# What the exercise asks
An exact copy of the lines from the one containing "border-bottom:1px solid #0c4a6e;" through the end of the material is all that is wanted; transcribe only those.

# Data for this task
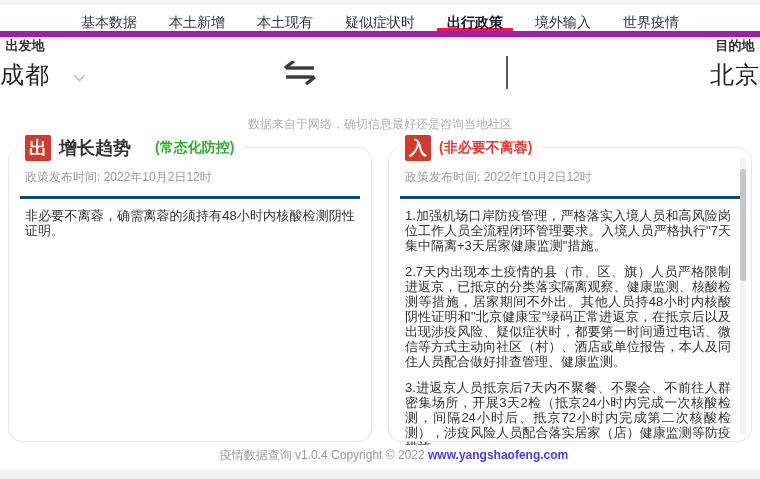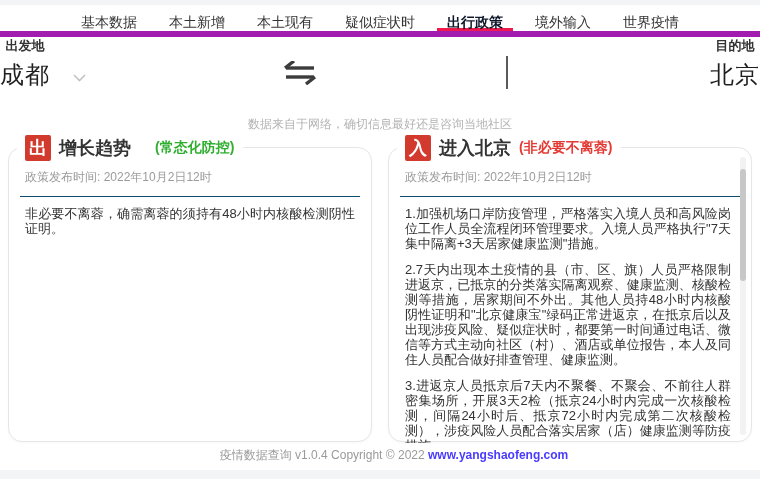--- a/index.html
+++ b/index.html
@@ -159,7 +159,6 @@
     <article class="card scroll-card">
       <header class="card-header">
         <span class="badge">入</span>
-        <span class="card-title">进入北京</span>
         <span class="card-status red">(非必要不离蓉)</span>
       </header>
       <div class="card-meta">政策发布时间: 2022年10月2日12时</div>

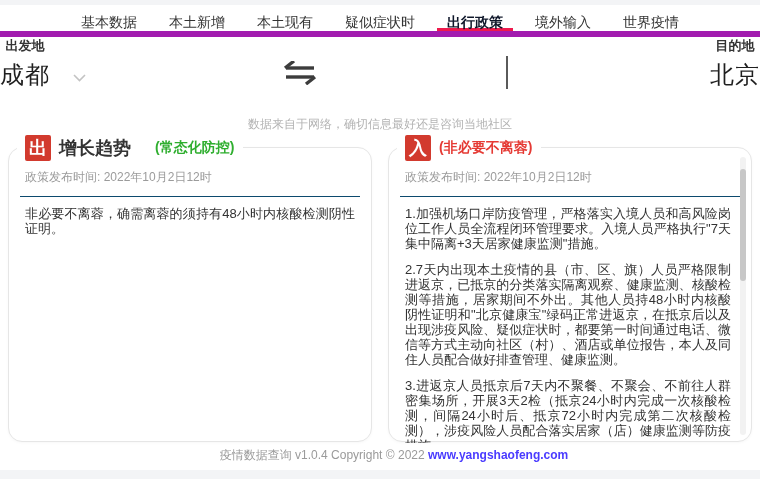--- a/index.html
+++ b/index.html
@@ -63,7 +63,7 @@
   .card-meta {
     margin:0 11px; padding:21px 5px 10px 5px;
     font-size:12px; color:#9b9b9b;
-    border-bottom:1px solid #0c4a6e;
+    border-bottom:3px solid #0c4a6e;
   }
   .card-content {
     padding:9px 16px 0 16px;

# Result for this exercise
-    border-bottom:1px solid #0c4a6e;
+    border-bottom:3px solid #0c4a6e;
   }
   .card-content {
     padding:9px 16px 0 16px;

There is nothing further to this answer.